• **WHAT IS REQUIRED**: Starting at the line containing "text-decoration: underline ->" and ending at the line containing "gap: 12px ->", transcribe the listing below exactly. Keep both end lines, skip the pictures, and copy nothing else.

• **PROVIDED DATA**:
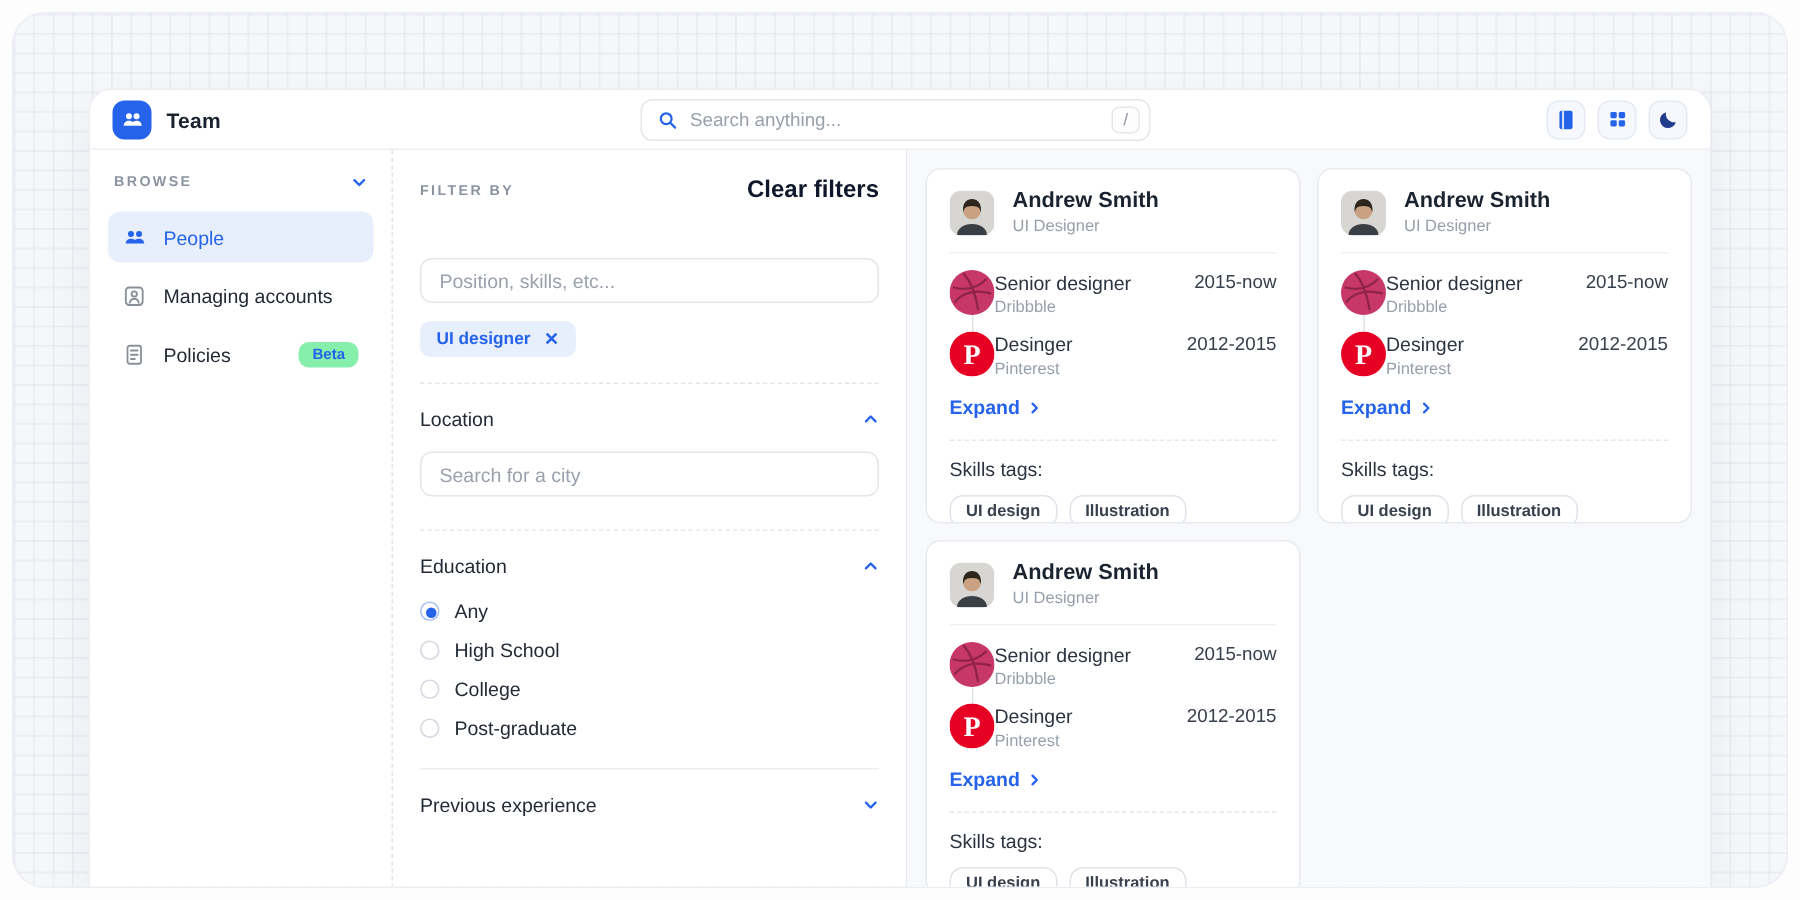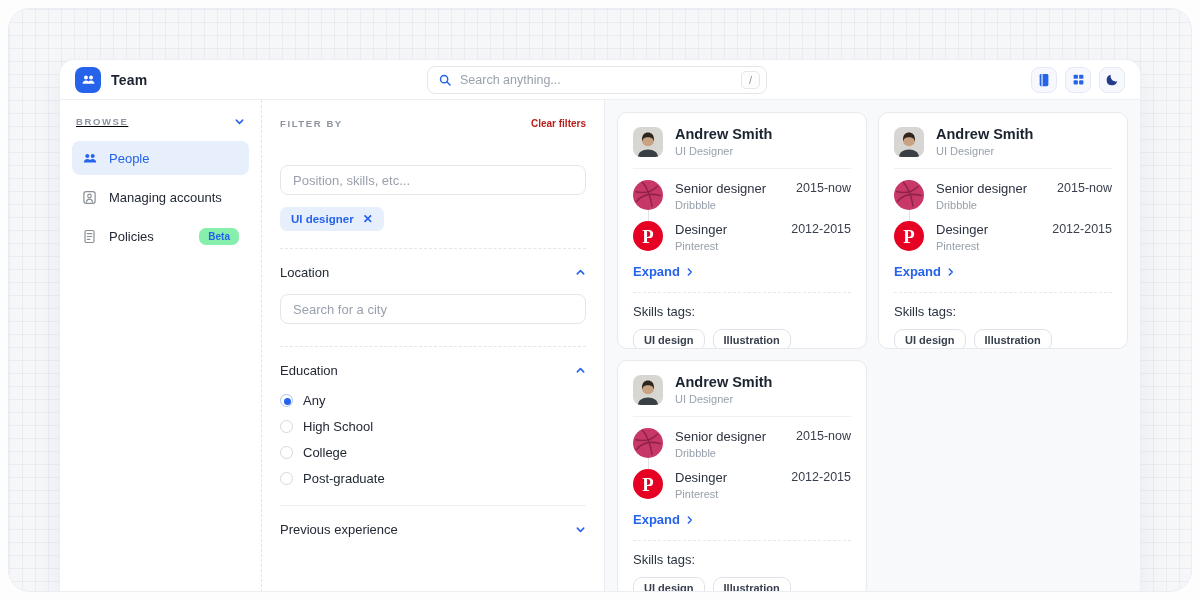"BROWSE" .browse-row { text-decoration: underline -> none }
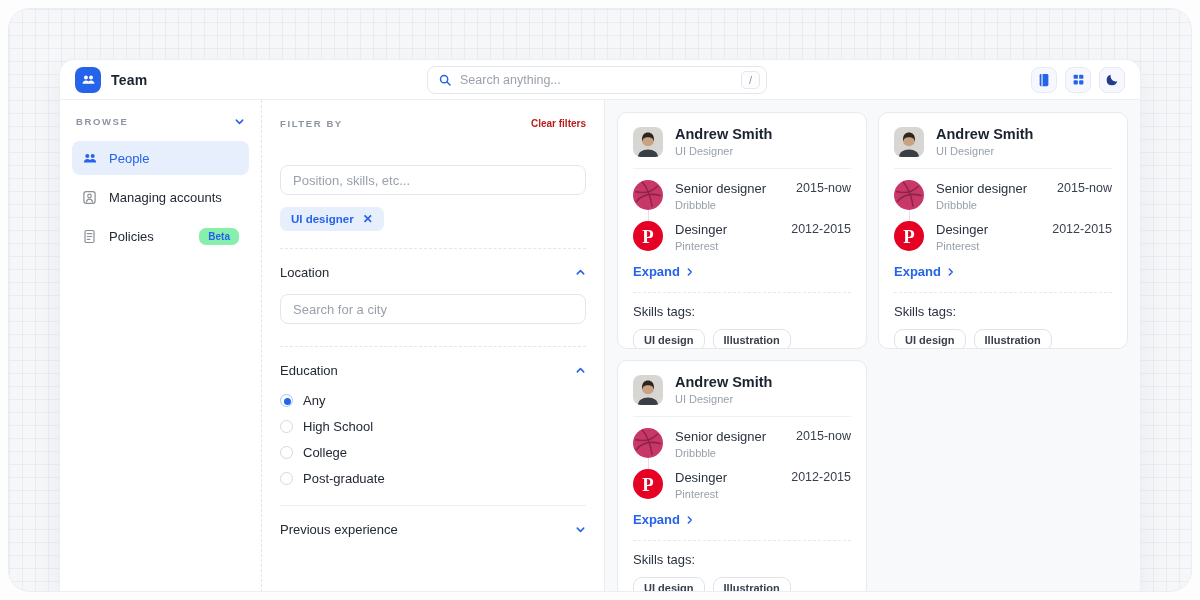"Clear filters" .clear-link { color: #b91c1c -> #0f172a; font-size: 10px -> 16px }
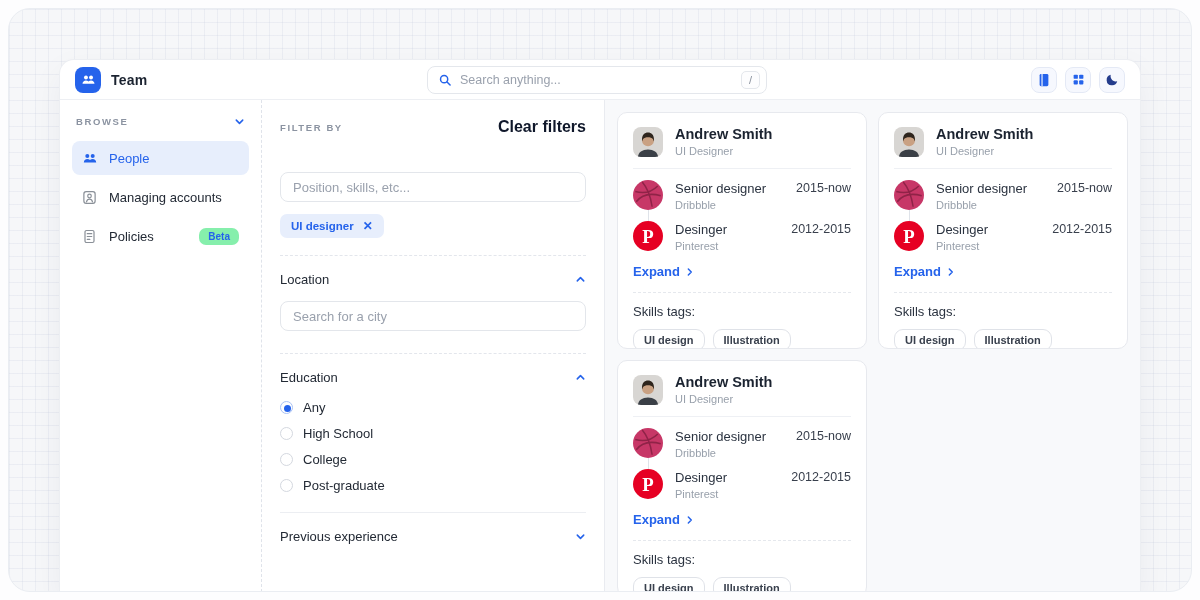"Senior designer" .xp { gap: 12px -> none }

--

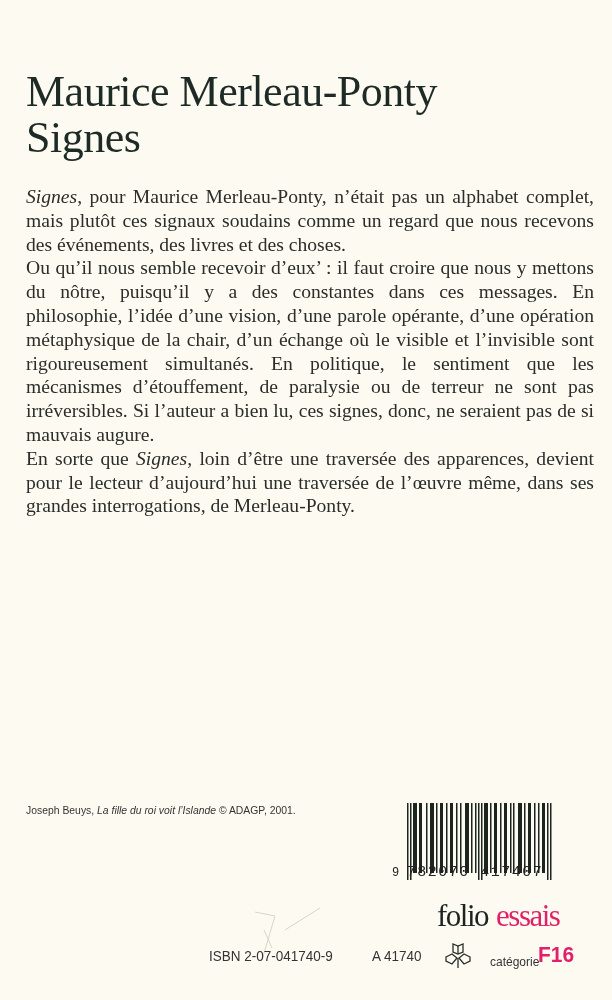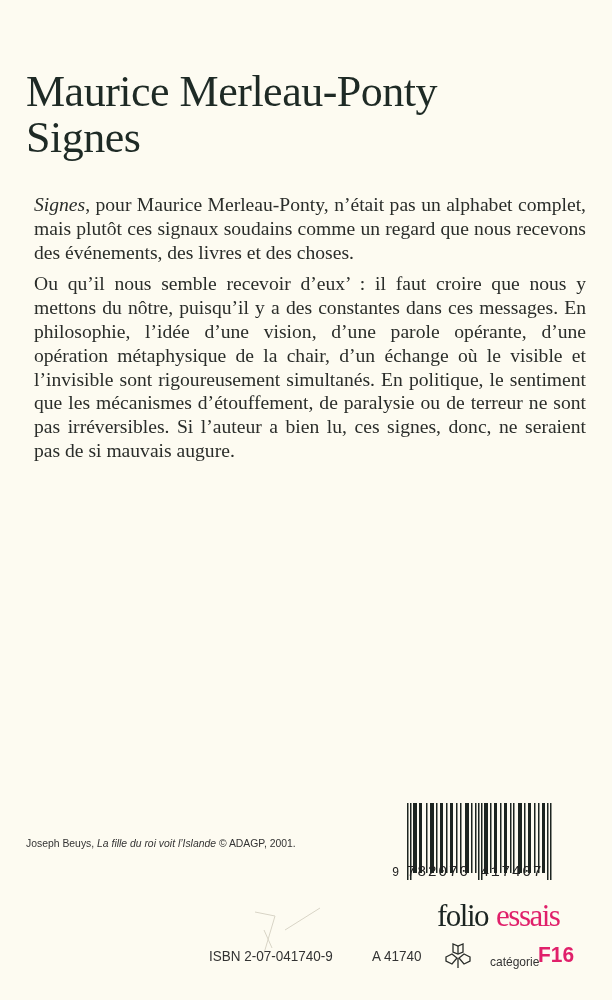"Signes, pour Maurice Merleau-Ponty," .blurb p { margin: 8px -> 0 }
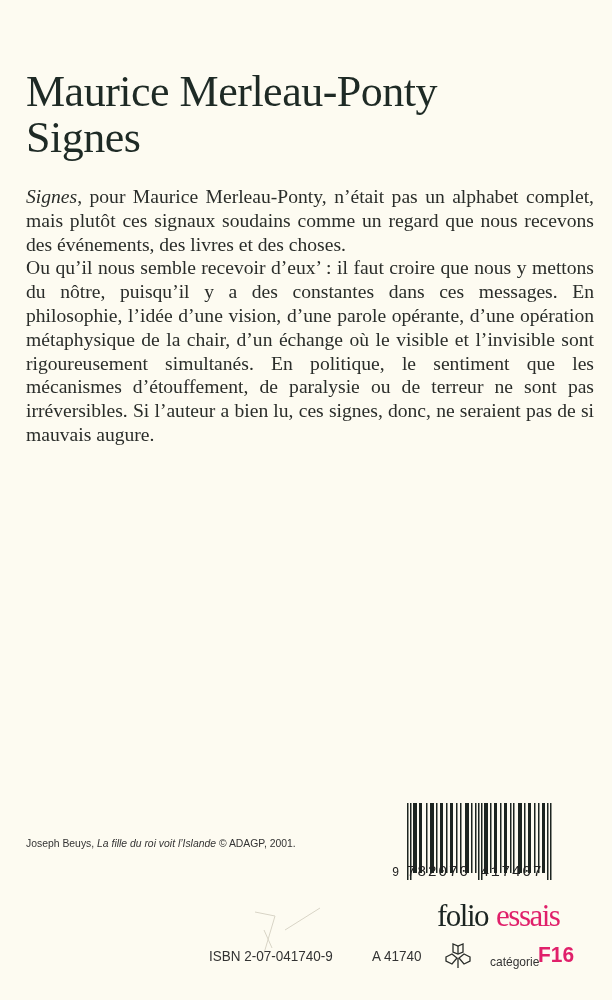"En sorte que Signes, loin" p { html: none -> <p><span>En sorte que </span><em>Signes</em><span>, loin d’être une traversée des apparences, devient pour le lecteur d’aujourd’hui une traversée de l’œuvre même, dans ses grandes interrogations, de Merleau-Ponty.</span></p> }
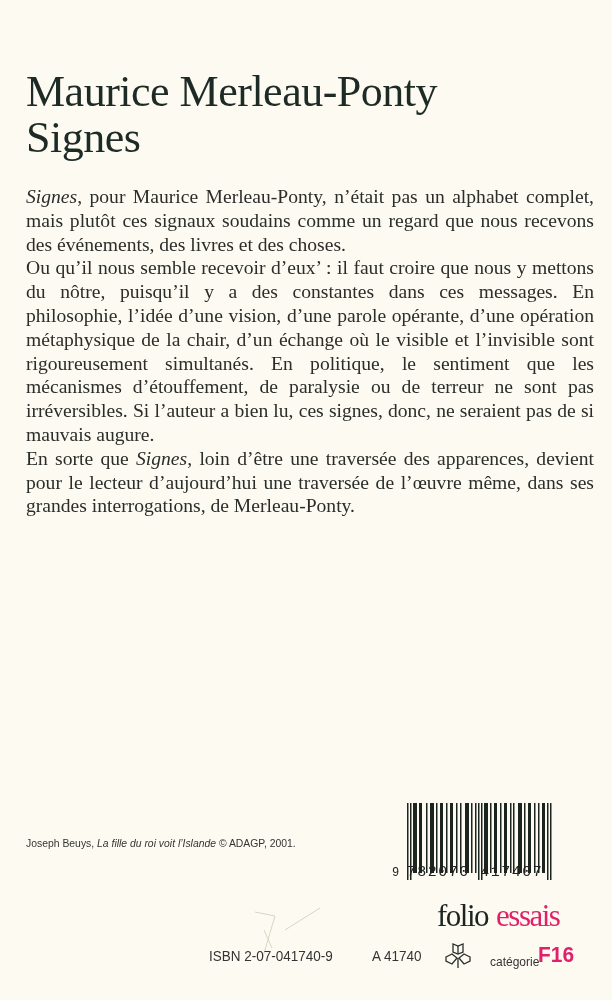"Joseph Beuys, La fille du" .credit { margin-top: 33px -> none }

• **TASK ANSWER**:
"BROWSE" .browse-row { text-decoration: underline -> none }
"Clear filters" .clear-link { color: #b91c1c -> #0f172a; font-size: 10px -> 16px }
"Senior designer" .xp { gap: 12px -> none }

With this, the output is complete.